Schülerinnen und Schüler unterscheiden sich in ihren Lernbedürfnissen und -voraussetzungen zum Teil erheblich. Dies schlägt sich bereits in der Gestaltung des regulären Unterrichts nieder, stellt aber immer wieder auch eine große Herausforderung dar. Zudem fordert der neue Bildungsplan des Landes Baden-Württemberg, dass die Schüler eine eigenständige und selbstverantwortliche Arbeitsweise entwickeln.

Das Schiller-Gymnasium bietet ab dem Schuljahr 2016/17 den Schülern verstärkt die Möglichkeit, entsprechend ihren Möglichkeiten individueller zu lernen und zu arbeiten. Unter dem Namen „Fördern und Fordern“ gibt es dazu in den Klassenstufen 5 und 6 zwei Unterrichtsstunden pro Woche.

Im Förderunterricht werden unter der Anleitung von Fachlehrern in den Hauptfächern gezielt Schwächen aufgearbeitet. Wie lange und in welchem Fach die Schüler am Förderunterricht teilnehmen, wird jeweils individuell festgelegt.

Im Forderunterricht erhalten stärkere Schüler die Möglichkeit, ihre Stärken auszubauen oder vertiefend zu üben. Dazu dienen auch beispielsweise die Teilnahme an Wettbewerben, Projektarbeit, kreatives Schreiben, Experimente und Portfolioarbeit. Im Lauf des Schuljahrs wählen die Schüler eine gewisse Anzahl an Aufgaben aus, die sie eigenverantwortlich bearbeiten und dokumentieren. Lehrkräfte betreuen den Forderunterricht, sorgen für eine angemessene Arbeitsatmosphäre und stehen im Bedarfsfall als Ansprechpartner zur Verfügung. In gewissen Abständen überprüfen sie auch die Arbeit der Schüler und geben ihnen ein Feedback.

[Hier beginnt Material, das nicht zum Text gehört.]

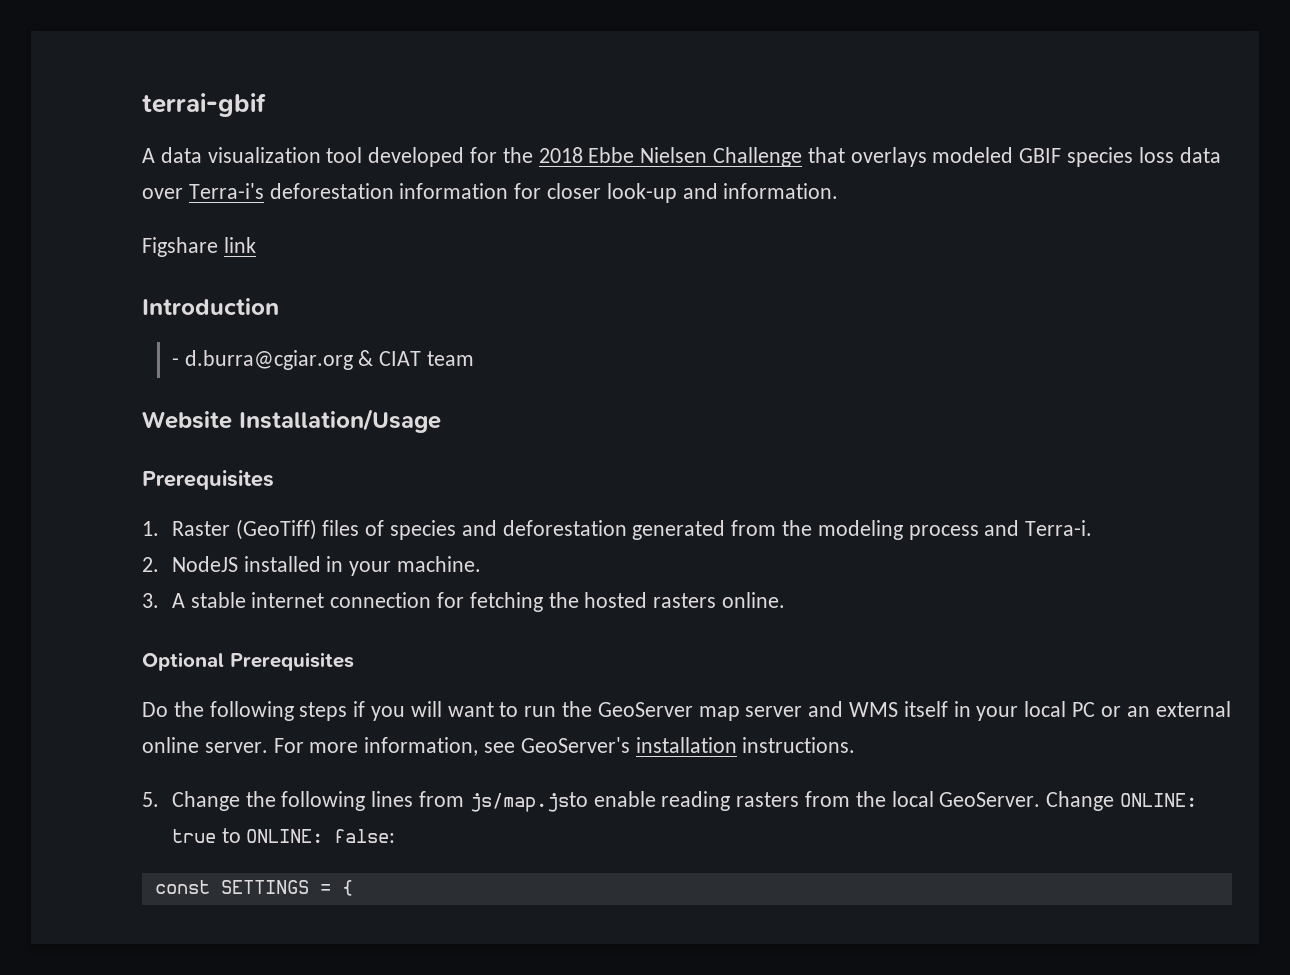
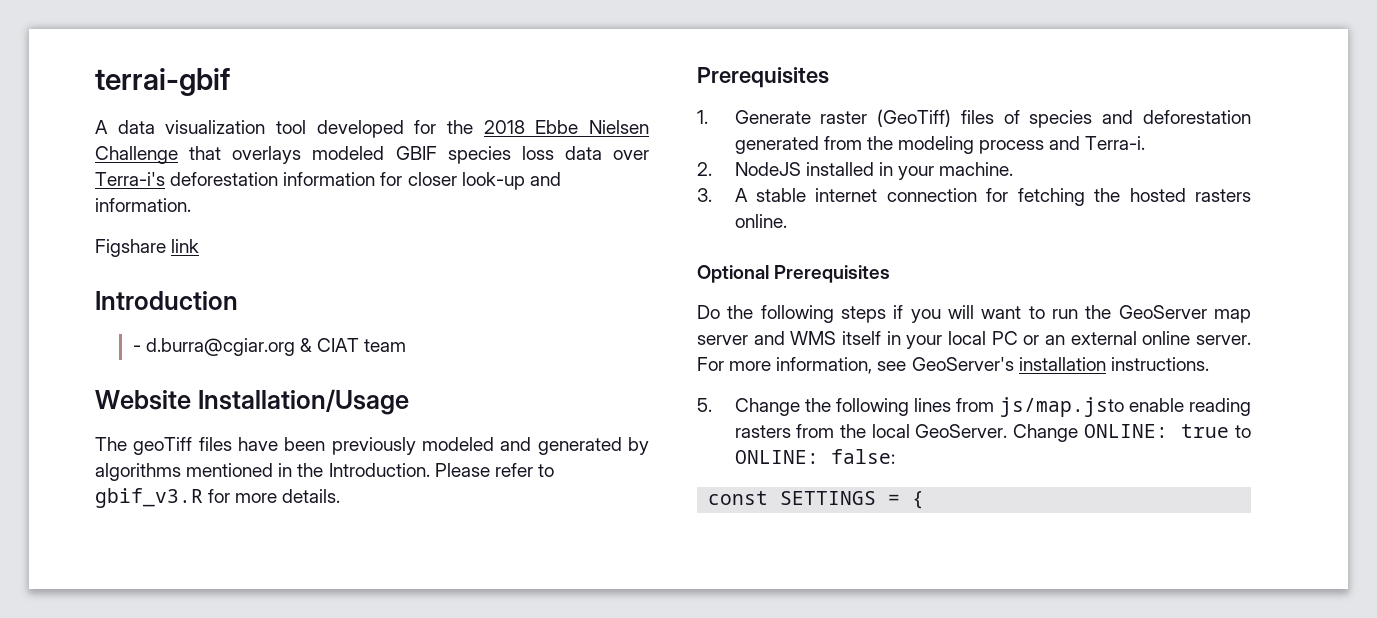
(441, 421) none -> [95,437,650,455] [95,463,554,481] [95,488,341,508] // The geoTiff files have been previously modeled and generated by algorithms mentioned in the Introduction. Please refer to gbif_v3.R for more details.
[171,521,230,536] Raster -> [734,110,868,124] Generate raster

Durch das neue Konzept, dem wir den Namen LEA gegeben haben („Lerne eigenständig arbeiten“), wollen wir unseren Schülerinnen und Schülern verschiedene Lernmöglichkeiten bieten. Dabei nehmen wir Erfahrungen und Rückmeldungen auf, um unser Konzept immer weiter zu verbessern.